Besides constructing diversity as a zero-sum game, there’s a fundamental error in this conception of what diversity is all about. Rather than take it on myself, I’m going to quote David S. Owen, Assistant Professor of Philosophy and Coordinator of Diversity Programs for the College of Arts and Sciences at University of Louisville. Professor Owen’s remarks originally appeared in a letter to the Chronicle of Higher Education, and he has given me permission to repeat them here. Owen is responding to Benton’s article, and argues that while class is definitely a part of diversity, Benton misunderstands what diversity initiatives are all about.
While the author recognizes that social locations — defined by race, class, and language, among others — are “serious barriers” to access and success in higher education, he fundamentally conceives of diversity as a recognition that some individuals are different from the norm (white, male, middle-class, Christian, etc.). The presumption here is that those who have the normed identities are not affected by social structural barriers. This makes such identities relatively invisible, so that diversity is about people who are located outside of the norm, denying that those with normed identities are advantaged by them.
This problematic framing of the matter leads to a further misunderstanding concerning what it is that diversity programs and initiatives seek to achieve. The author argues that the list of barriers ought to be expanded beyond race, and that we should “help” those who face the barriers so that they can succeed in college.
But diversity is not about helping those who face barriers because they do not fit the norm; it is fundamentally about restructuring the social system so that the barriers are eliminated. … Indeed, this confusion about the meaning of diversity has led many institutions to use the language of inclusion and equity, not that of diversity, to name their efforts.
Once one understands diversity not as a celebration of difference, but as a demand for substantive inclusion and equity, then the apparent conflict between race and class evaporates. For when our efforts are focused on identifying and dismantling the structural barriers to inclusion and equity, all such structures deserve our attention. To be sure, some are more deeply embedded in our social history, perhaps because they were once established and supported in the law or explicit policy. But certainly race, class, gender, sexual orientation, and religious practice are central social identities that systemically advantage or disadvantage individuals, and each deserves the attention of our diversity efforts.
Now there’s a definition of diversity initiative I can get behind.

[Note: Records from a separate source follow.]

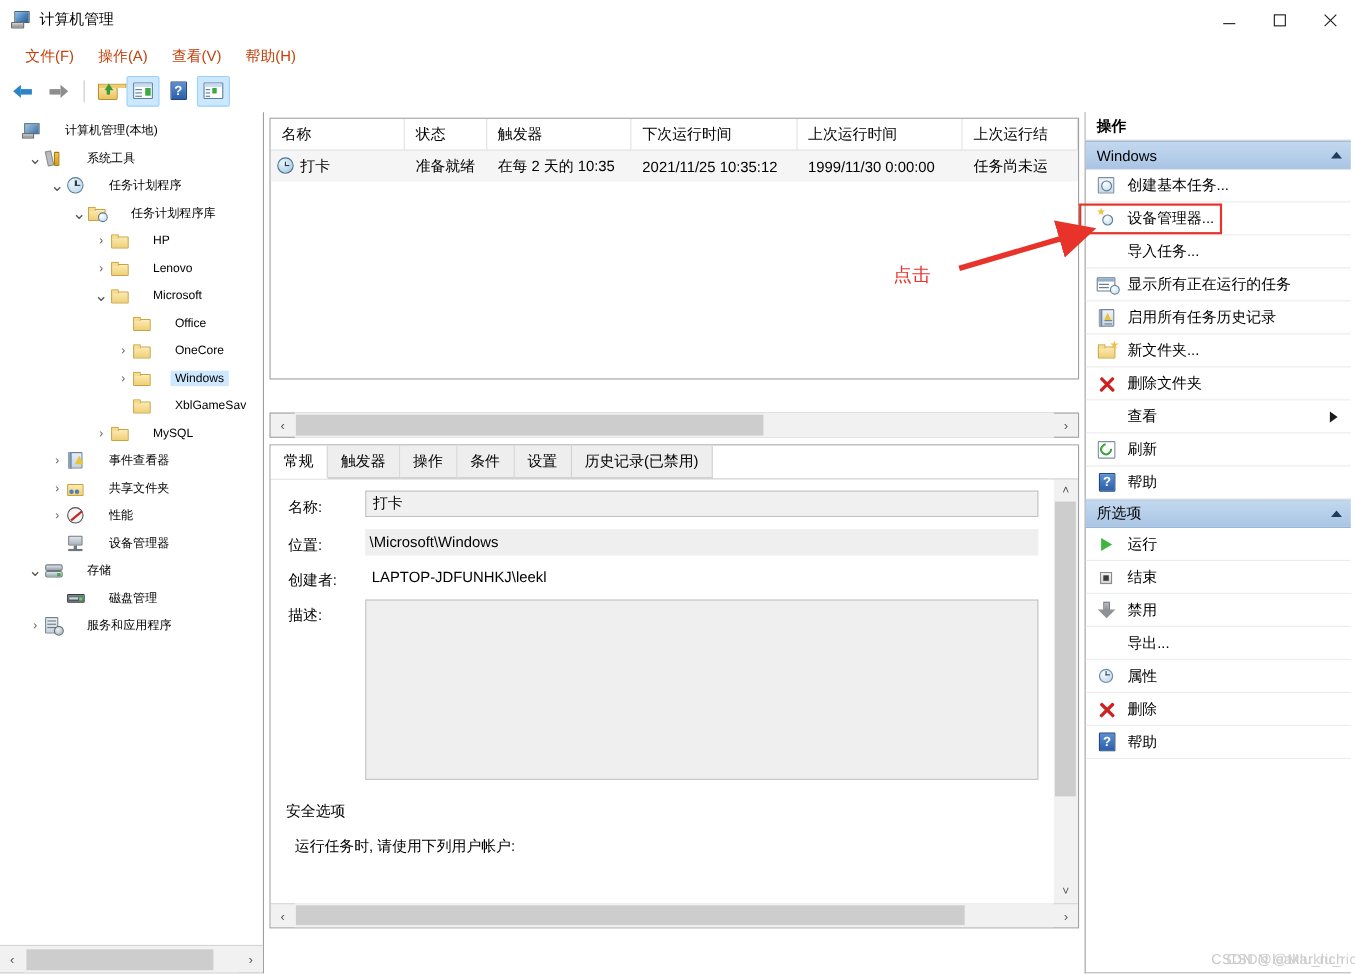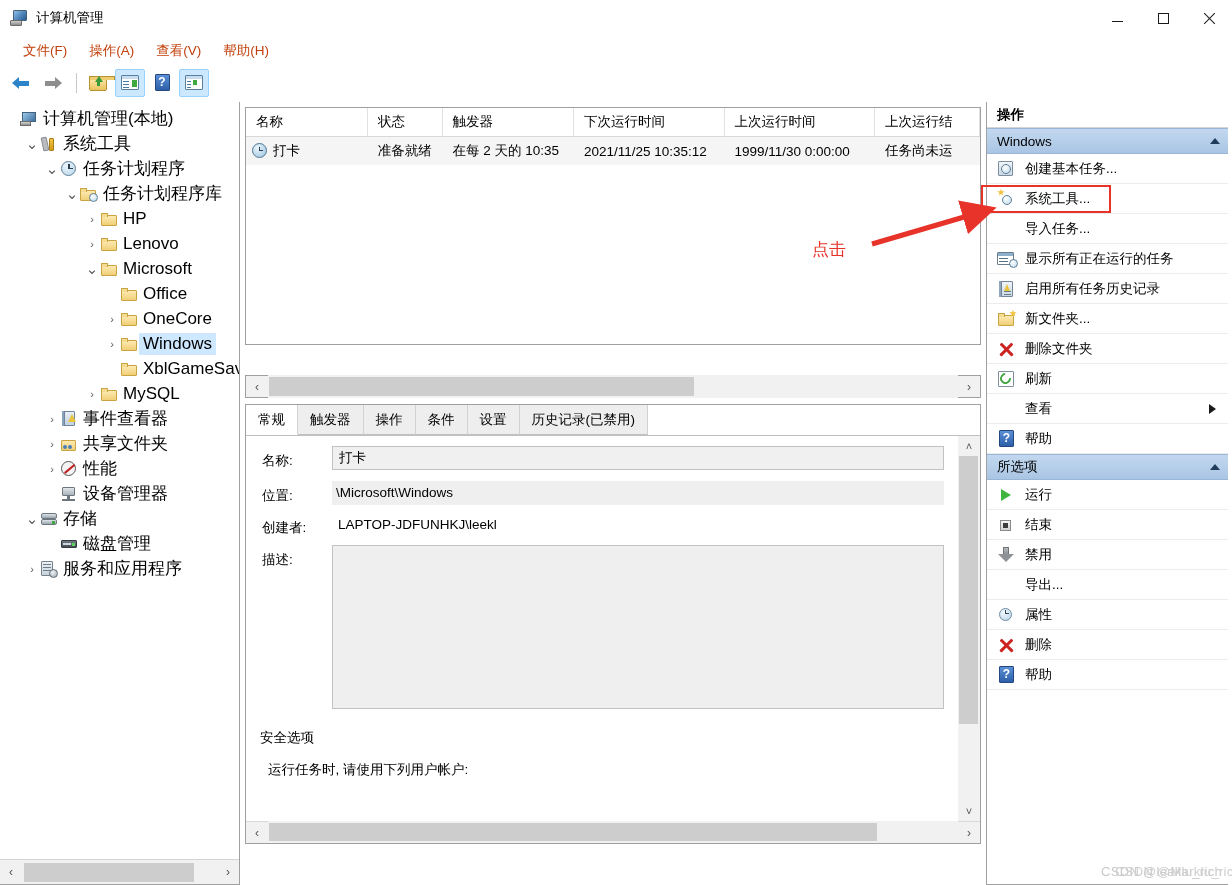--- a/index.html
+++ b/index.html
@@ -120,21 +120,21 @@
     border: 1px solid #a0a0a0; border-left:none; border-top:none;
     background: #fff; flex: none;
   }
   .tree-inner { position:absolute; left:0; top:0; right:0; bottom:26px; overflow:hidden; padding-top:4px; }
   .tnode { display:flex; align-items:center; height:25px; padding-left:4px; white-space:nowrap; cursor:default; }
   .chev {
     width:16px; height:16px; flex:none; display:flex; align-items:center; justify-content:center;
     color:#5a5a5a; font-size:11px;
   }
   .chev.empty { visibility:hidden; }
-  .tlabel { margin-left:1px; font-size:17px; }
+  .tlabel { margin-left:17px; font-size:11px; }
   .tnode .selbox { display:inline-block; padding:1px 4px; }
   .tnode.selected .selbox { background:#cde8ff; }
   .tico { width:18px; height:18px; flex:none; position:relative; }
 
   .ic-folder { }
   .ic-folder .fb { position:absolute; left:1px; bottom:2px; width:16px; height:11px;
     background: linear-gradient(180deg,#fdeab3,#f0cf76); border:1px solid #c9a33f; border-radius:1px; }
   .ic-folder .ft { position:absolute; left:1px; top:3px; width:7px; height:4px;
     background:#f5dc93; border:1px solid #c9a33f; border-bottom:none; border-radius:1px 1px 0 0; }
 
@@ -765,21 +765,21 @@
               <span class="bx"></span>
               <span class="cl"></span>
             </span>
             <span class="lbl">创建基本任务...</span>
           </div>
           <div class="ap-item">
             <span class="ap-ico ai-newtask">
               <span class="cl" style="left:5px;top:5px;"></span>
               <span class="star"></span>
             </span>
-            <span class="lbl">系统工具...</span>
+            <span class="lbl">设备管理器...</span>
             <span class="hl-box"></span>
           </div>
           <div class="ap-item">
             <span class="ap-ico"></span>
             <span class="lbl">导入任务...</span>
           </div>
           <div class="ap-item">
             <span class="ap-ico ai-runall">
               <span class="bx"></span>
               <span class="hd"></span>
@@ -805,30 +805,30 @@
               <span class="ft"></span>
               <span class="star"></span>
             </span>
             <span class="lbl">新文件夹...</span>
           </div>
           <div class="ap-item">
             <span class="ap-ico ai-x"></span>
             <span class="lbl">删除文件夹</span>
           </div>
           <div class="ap-item">
+            <span class="ap-ico"></span>
+            <span class="lbl">查看</span>
+            <span class="submenu-tri"></span>
+          </div>
+          <div class="ap-item">
             <span class="ap-ico ai-refresh">
               <span class="c"></span>
               <span class="arc"></span>
             </span>
             <span class="lbl">刷新</span>
-          </div>
-          <div class="ap-item">
-            <span class="ap-ico"></span>
-            <span class="lbl">查看</span>
-            <span class="submenu-tri"></span>
           </div>
           <div class="ap-item">
             <span class="ap-ico ai-help">
               <span class="bg"></span>
               <span class="q">?</span>
             </span>
             <span class="lbl">帮助</span>
           </div>
           <div class="ap-section">
             <span class="nm">所选项</span>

This is a much more radical understanding of what diversity is about. I think the opponents of diversity, like Roger Clegg and his Orwellian Center for Equal Opportunity understand this, and this is why they have put up such an organized, nationwide fight against diversity initiatives and programs. They know that it isn’t just about bringing in a few token Others and dressing them up like white males. They know it’s about fundamentally changing the rules of the game.
In another post, I’ll talk about the business case for diversity.